8. The dual-gateway redundancy control system as described in any one of claims 1 to 7, characterized in that, The gateway collaborative control module is used to send self-test commands to the main gateway and the redundant gateway respectively when it receives a power-ready signal, so that the main gateway and the redundant gateway can feed back the self-test results. The gateway collaborative control module is also used to control the main gateway to enter the working state and control the redundant gateway to enter the standby state when the self-test result is that the self-test is passed. The fault diagnosis module is also used to acquire the main working status and main heartbeat signal of the main gateway when the main gateway enters the working state and the redundant gateway enters the standby state.

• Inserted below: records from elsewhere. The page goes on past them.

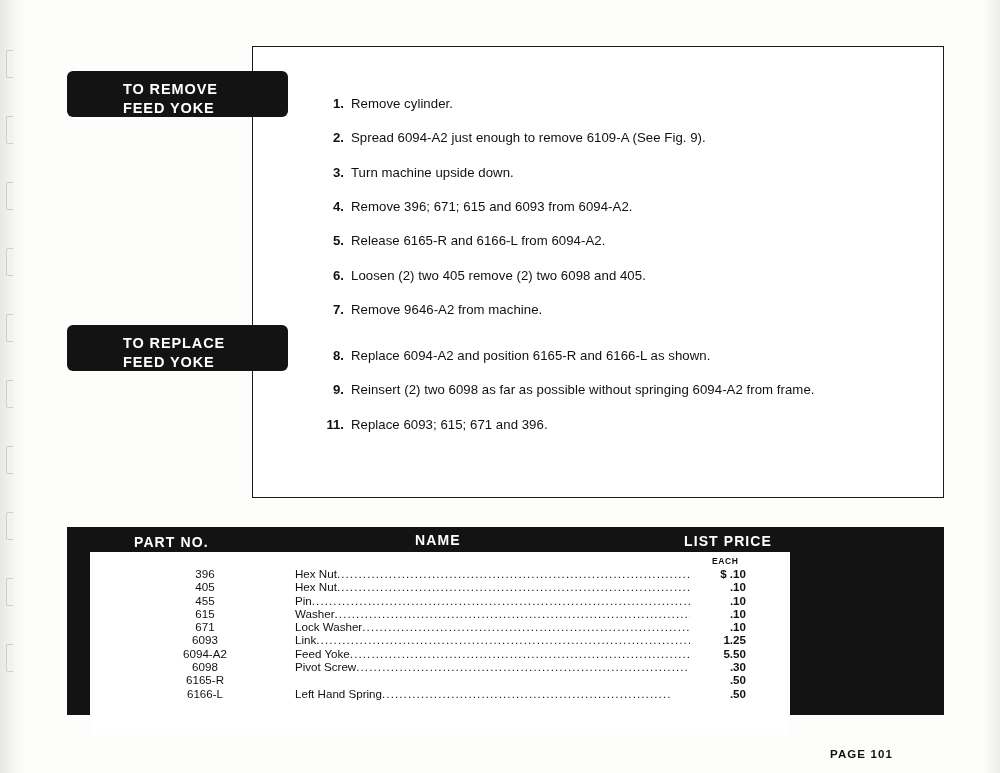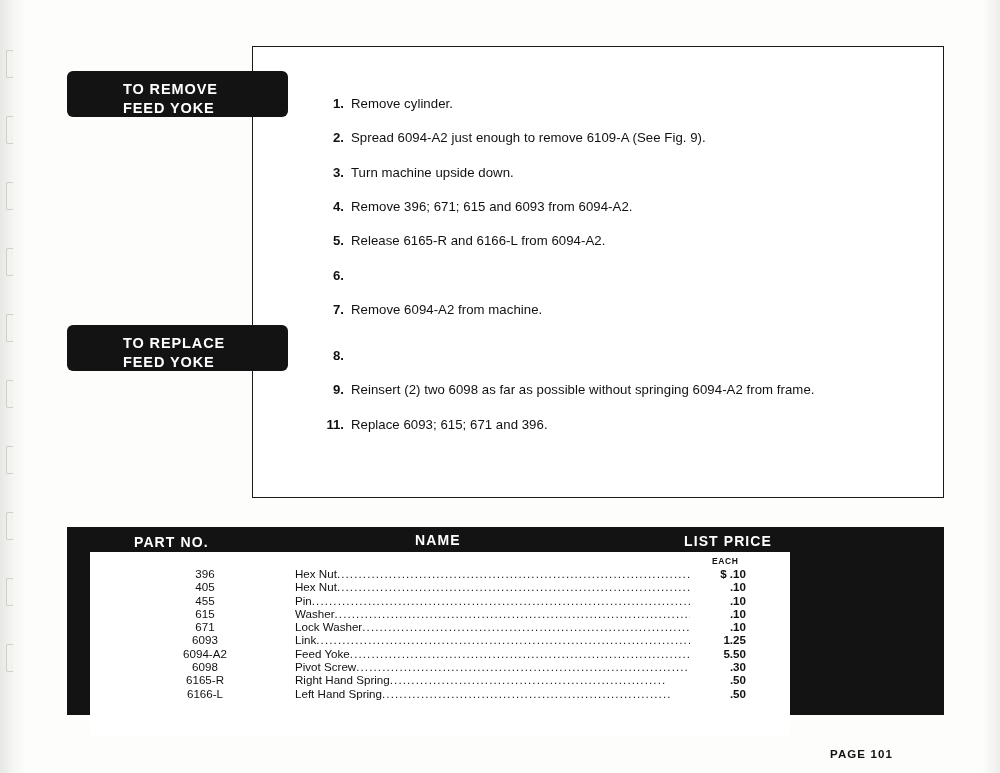--- a/index.html
+++ b/index.html
@@ -246,35 +246,37 @@
     <div class="step">
       <span class="num">4.</span>
       <span class="txt">Remove 396; 671; 615 and 6093 from 6094-A2.</span>
     </div>
     <div class="step">
       <span class="num">5.</span>
       <span class="txt">Release 6165-R and 6166-L from 6094-A2.</span>
     </div>
     <div class="step">
       <span class="num">6.</span>
+      <span class="txt">Loosen (2) two 405 remove (2) two 6098 and 405.</span>
     </div>
     <div class="step">
       <span class="num">7.</span>
-      <span class="txt">Remove 6094-A2 from machine.</span>
+      <span class="txt">Remove 9646-A2 from machine.</span>
     </div>
   </div>
 
   <div class="section-header" id="header-replace">
     <span class="line1">TO REPLACE</span>
     <span class="line2">FEED YOKE</span>
   </div>
 
   <div class="steps" id="steps-replace">
     <div class="step">
       <span class="num">8.</span>
+      <span class="txt">Replace 6094-A2 and position 6165-R and 6166-L as shown.</span>
     </div>
     <div class="step">
       <span class="num">9.</span>
       <span class="txt">Reinsert (2) two 6098 as far as possible without springing 6094-A2 from frame.</span>
     </div>
     <div class="step">
       <span class="num">11.</span>
       <span class="txt">Replace 6093; 615; 671 and 396.</span>
     </div>
   </div>
@@ -325,21 +327,20 @@
           <span class="p-name"><span>Feed Yoke</span><span class="dots">......................................................................................</span></span>
           <span class="p-price">5.50</span>
         </div>
         <div class="parts-row">
           <span class="p-no">6098</span>
           <span class="p-name"><span>Pivot Screw</span><span class="dots">................................................................................</span></span>
           <span class="p-price">.30</span>
         </div>
         <div class="parts-row">
           <span class="p-no">6165-R</span>
-          <span class="p-name"><span>Right Hand Spring</span><span class="dots">................................................................</span></span>
           <span class="p-price">.50</span>
         </div>
         <div class="parts-row">
           <span class="p-no">6166-L</span>
           <span class="p-name"><span>Left Hand Spring</span><span class="dots">...................................................................</span></span>
           <span class="p-price">.50</span>
         </div>
       </div>
     </div>
   </div>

9. The dual-gateway redundancy control system as described in any one of claims 1 to 7, characterized in that, The gateway collaborative control module is used to send a routing stop command to the main gateway or the redundant gateway when it receives a system power-down signal, and to send a gateway power-down ready signal back to the dual controllers and dual redundant power supplies, so that the dual redundant power supplies will cut off power supply in a preset order.
10. A dual-gateway redundancy control method, characterized in that, The method is applied to the dual-gateway redundant control system according to any one of claims 1 to 9, and the method includes the following steps: The fault diagnosis module acquires the main operating status and main heartbeat signal of the main gateway; The fault diagnosis module determines the fault level based on the main working state and the main heartbeat state. The fault diagnosis module issues a main gateway fault command to the gateway collaborative control module according to the fault level. The gateway collaborative control module controls the main gateway status of the main gateway and the redundant gateway status of the redundant gateway based on the main gateway fault command.